It is a surprise that scholarly publishing as a whole remains in transition.
It is heartening, 20 years later, to see a stable and successful arXiv, running some of the original software and providing services to a community nearly a thousand times larger than expected. But at some point a thorough overhaul will be needed to keep pace with new online trends and opportunities.
For me, the repository was supposed to be a three-hour tour, not a life sentence. ArXiv was originally conceived to be fully automated, so as not to scuttle my research career. But daily administrative activities associated with running it can consume hours of every weekday, year-round without holiday. So, from September, the site will be entirely in the hands of the staff of Cornell University Library in Ithaca, New York. I will remain on the advisory board and continue some research projects in text and data mining and in supporting next-generation document formats and information filters.
To reflect on ArXiv is to reflect on a research world transformed by a two-decade revolution in information technology, with vast quantities of literature and associated resources now available on demand. Yet, it is a surprise that scholarly publishing as a whole remains in transition. There is no consensus on the best way to implement quality control (top-down or crowd-sourced, or at what stage), how to fund it or how to integrate data and other tools needed for scientific reproducibility.

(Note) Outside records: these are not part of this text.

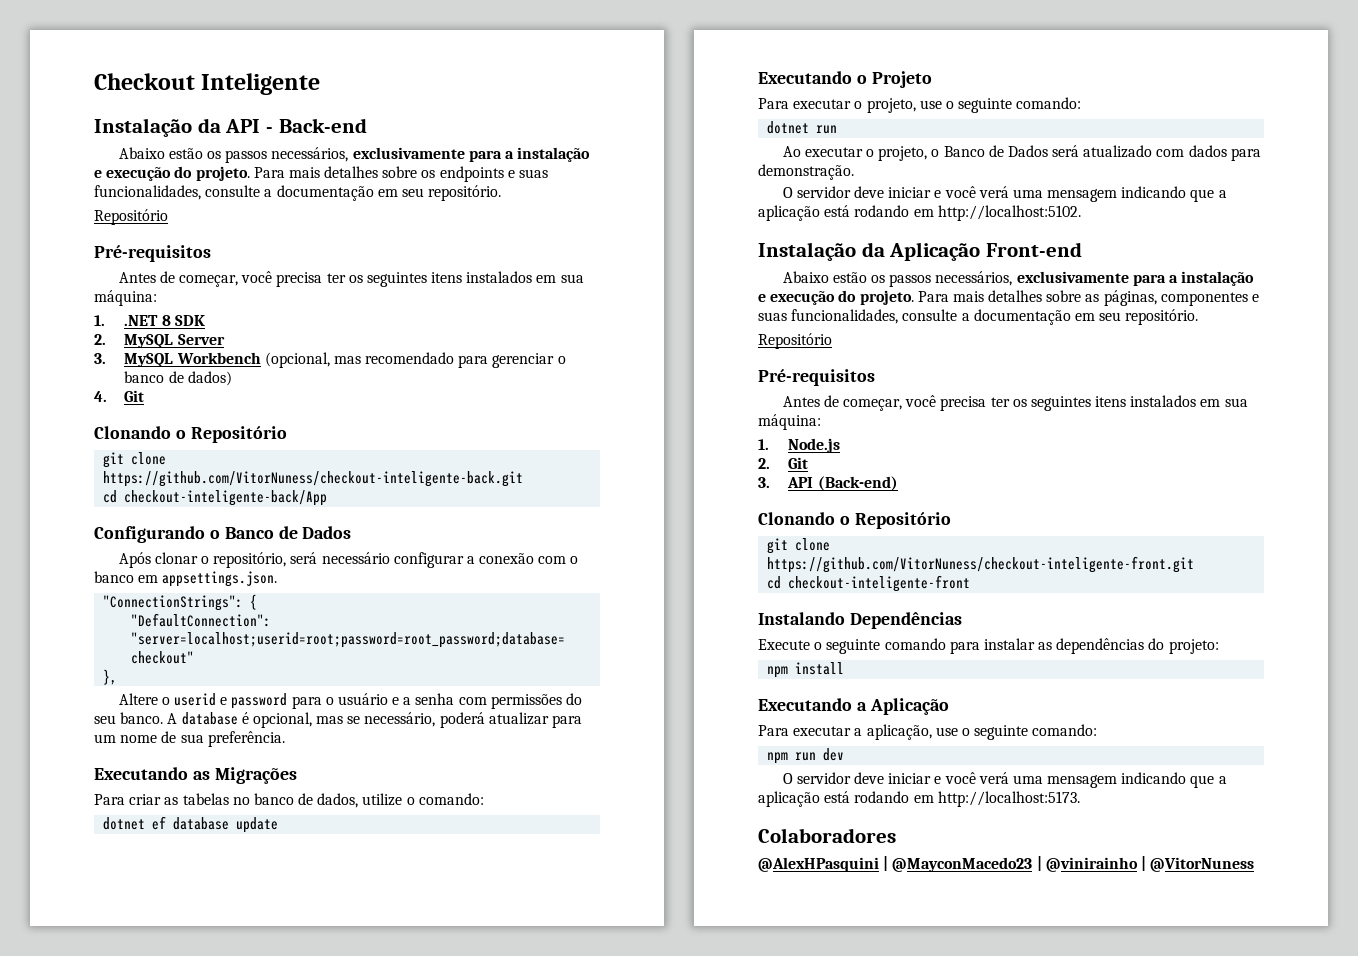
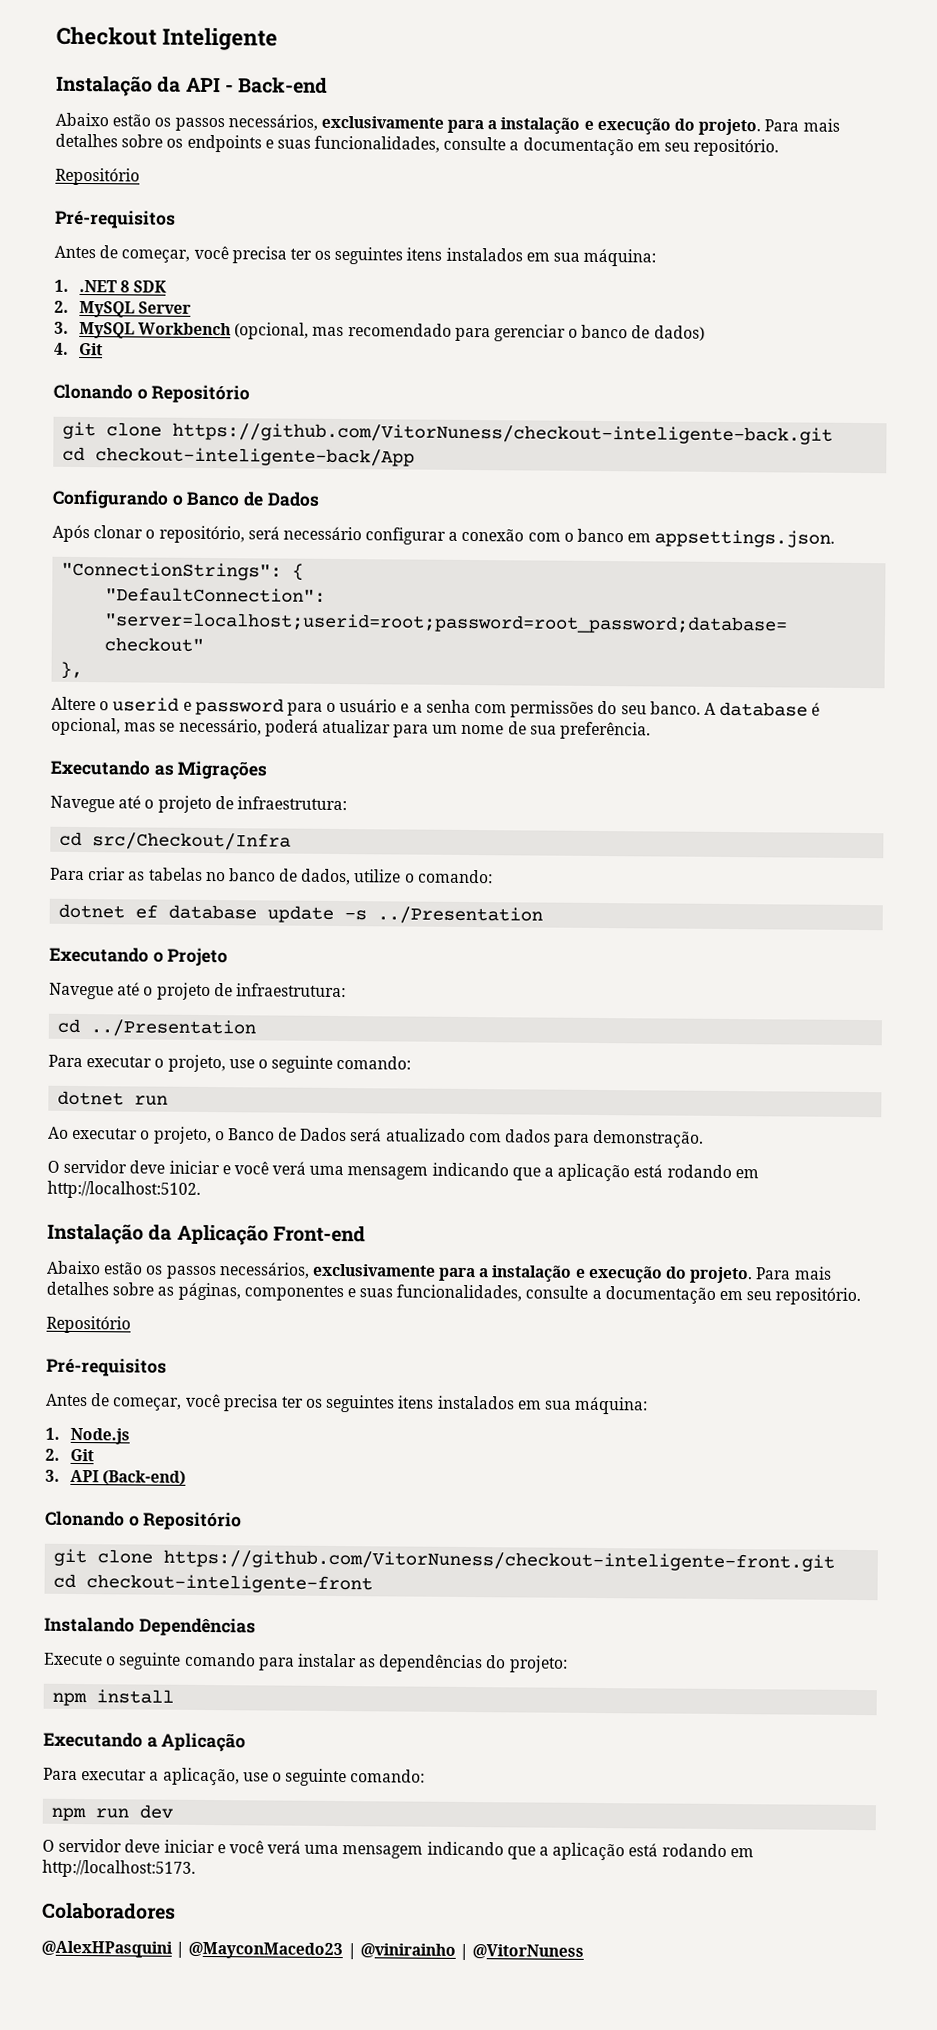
  Executando as Migrações
+ Navegue até o projeto de infraestrutura:
+ cd src/Checkout/Infra
- dotnet ef database update
+ dotnet ef database update -s ../Presentation
  Executando o Projeto
+ Navegue até o projeto de infraestrutura:
+ cd ../Presentation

My hope is that rather than merely using electronic infrastructure as a more efficient means of distribution, the revolution-in-waiting will ultimately lead to a more powerful knowledge structure, fundamentally transforming the ways in which we process and organize scientific data.
The original bulletin board was engineered to level the research playing field. It is hard to imagine now, but considerable time and effort was once spent printing, photocopying and posting preprints to a privileged few friends and colleagues, before publication in formal journals. The idea of a central repository was to allow any researcher worldwide with network access to submit and read full-text articles, giving equal entry to everyone from graduate students up. (The early Internet was an academic playground — the general public didn't start coming online until a few years later.)

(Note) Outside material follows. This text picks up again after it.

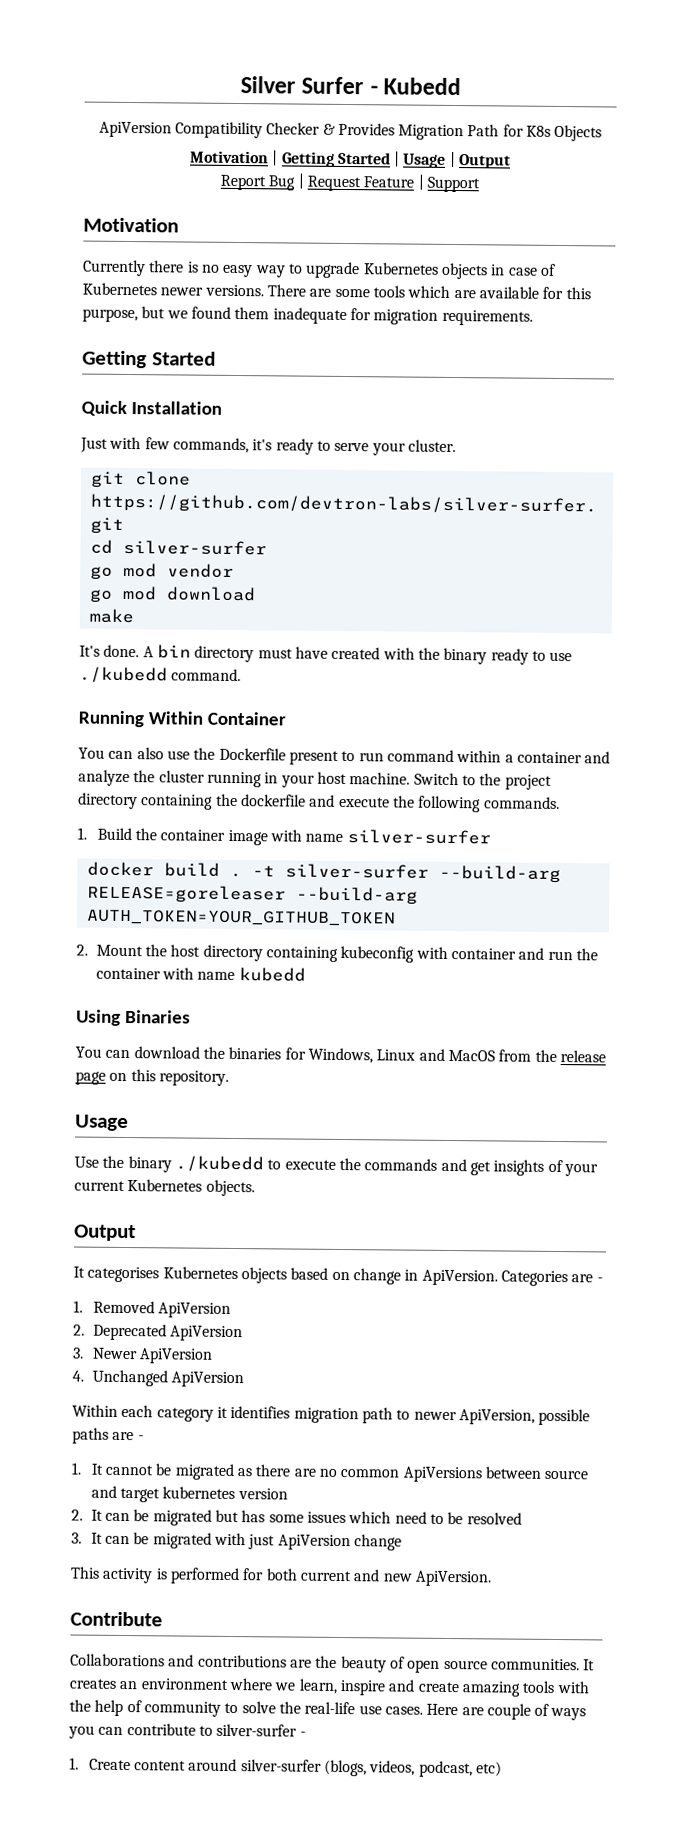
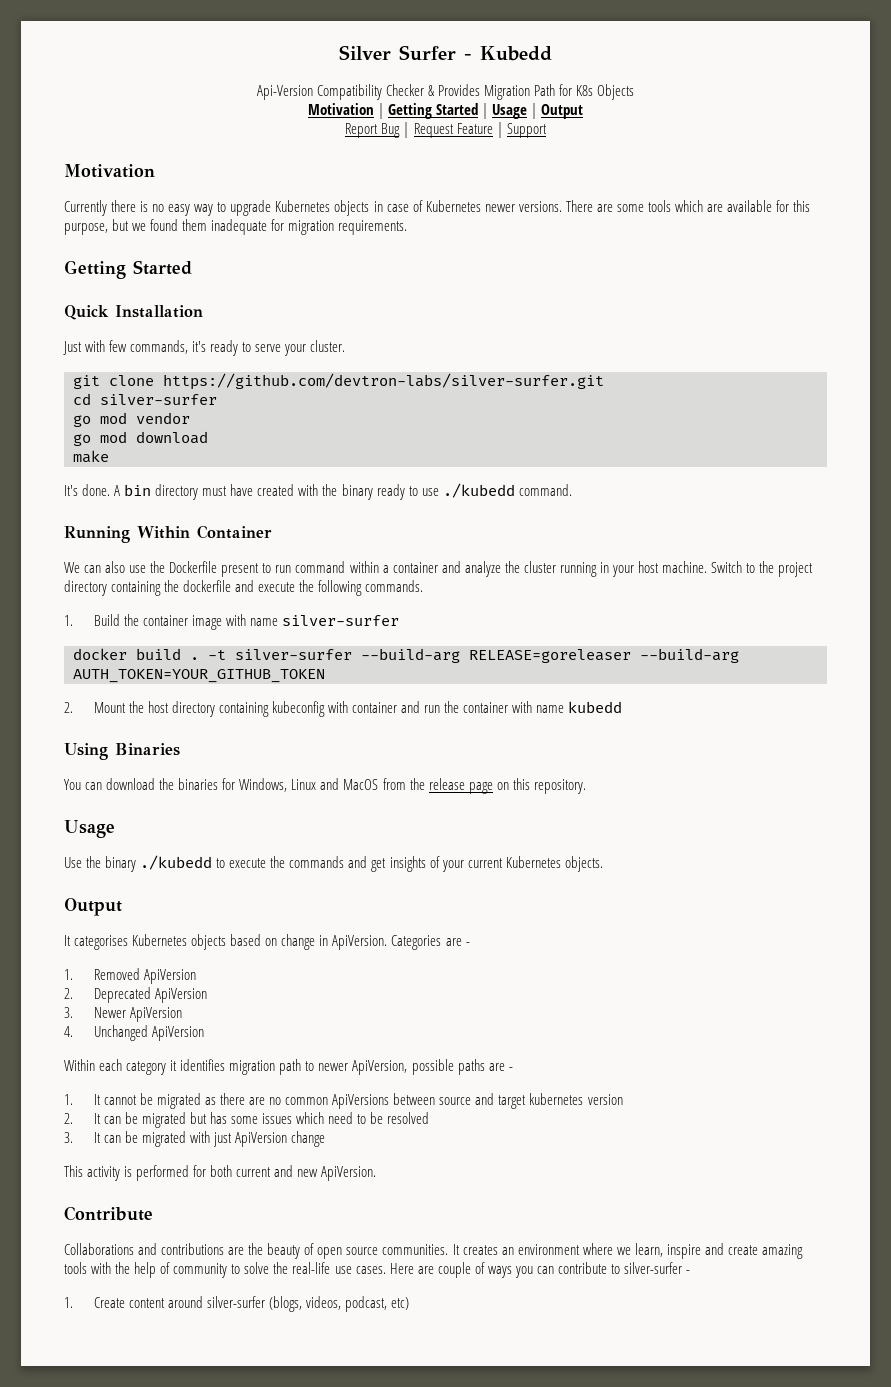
- ApiVersion Compatibility Checker & Provides Migration Path for K8s Objects
+ Api-Version Compatibility Checker & Provides Migration Path for K8s Objects
- You can also use the Dockerfile present to run command within a container and analyze the cluster running in your host machine.
+ We can also use the Dockerfile present to run command within a container and analyze the cluster running in your host machine.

Within two years, arXiv had evolved into the primary daily resource for a global community of researchers. It became a place to stake intellectual precedence claims, catalysing further growth.
Launched in 1991, before any conventional journals were online, arXiv pioneered many of the tools now taken for granted. We led the way in using the abstract page as a hub to diverse formats and resources, linking author names automatically to search functions, and we were early adopters of electronic formats from compressed postscript to PDF for file sharing. The repository showed that researchers were willing and eager to move to fully electronic means of dissemination. It also foreshadowed the 'interactive web', insofar as it provided a rudimentary framework for users to deposit content. The value of this content is then amplified by sharing.

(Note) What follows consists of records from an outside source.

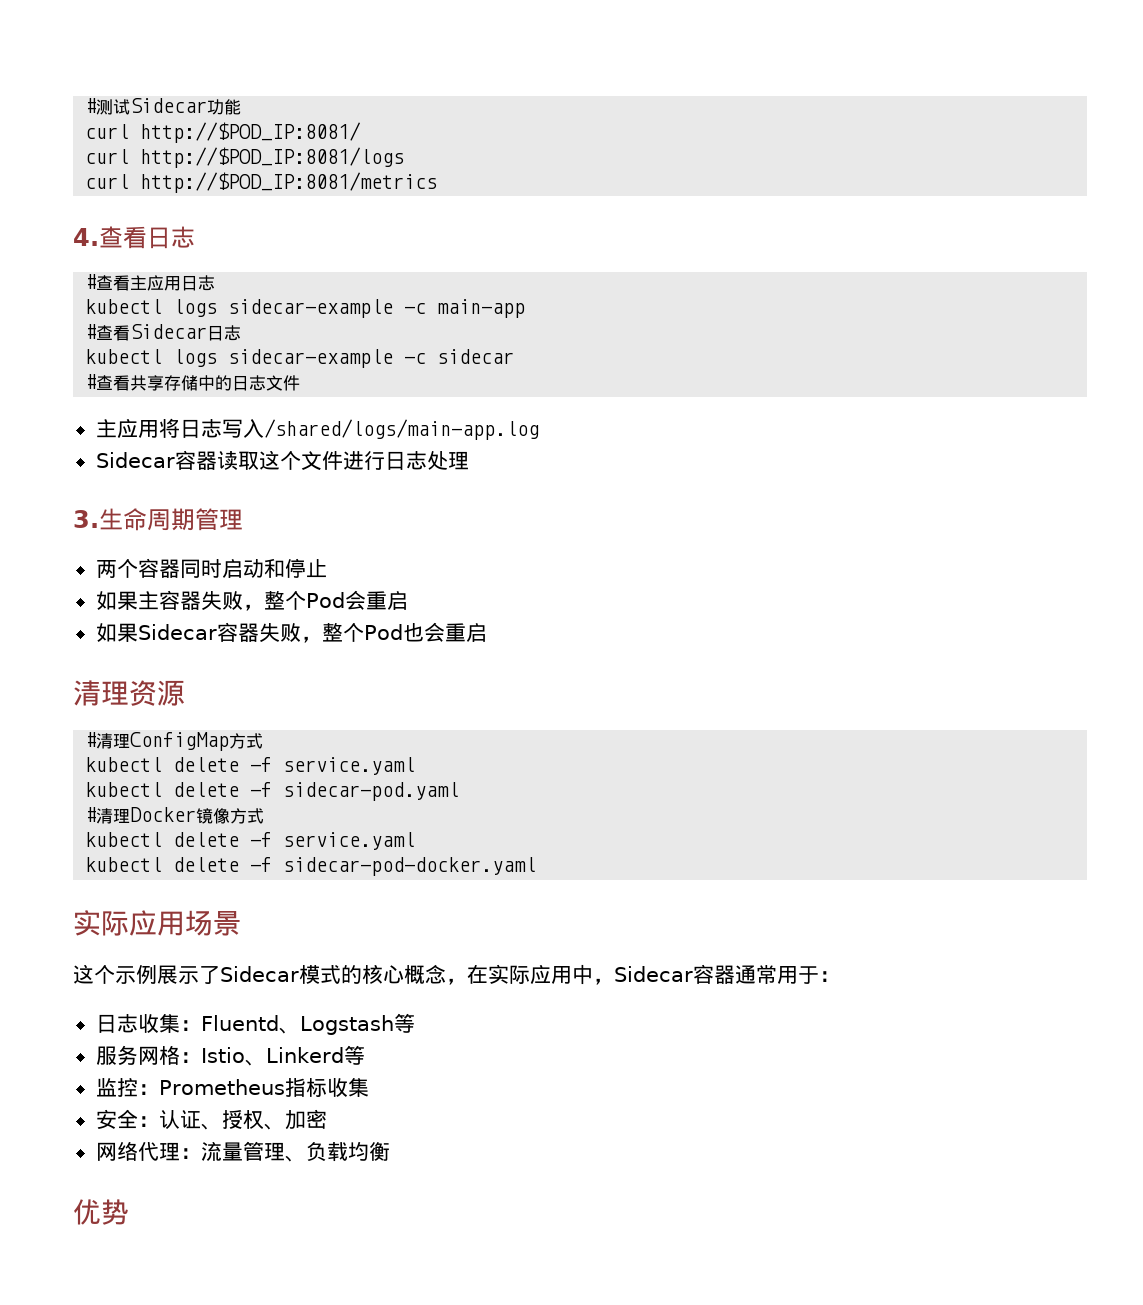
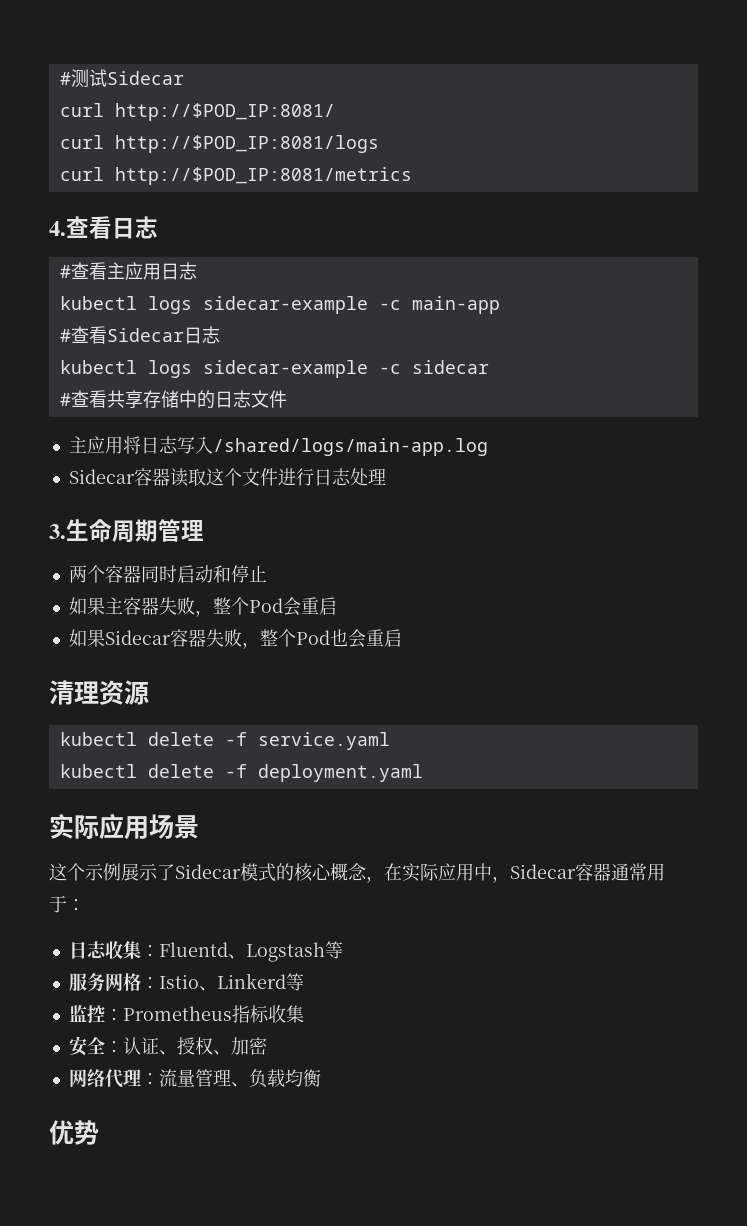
- #测试Sidecar功能
+ #测试Sidecar
- #清理ConfigMap方式
  kubectl delete -f service.yaml
- kubectl delete -f sidecar-pod.yaml
- #清理Docker镜像方式
- kubectl delete -f service.yaml
- kubectl delete -f sidecar-pod-docker.yaml
+ kubectl delete -f deployment.yaml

In many ways, building the technology was simpler than managing the sociological and financial aspects. A decade ago, the main site moved with me and became embedded within Cornell University library. Although it serves more users on a daily basis than any other library resource, most of those users are external, so it is less clear where it should fit in university funding priorities. In the absence of a wealthy donor willing to provide a small endowment in exchange for far more name recognition than any traditional building donation (hint, hint), the library has recently asked institutions who are heavy users to contribute to running costs (http://arxiv.org/help/support). This distributes the financial burden and oversight to a larger community, while buying time to investigate long-term business models.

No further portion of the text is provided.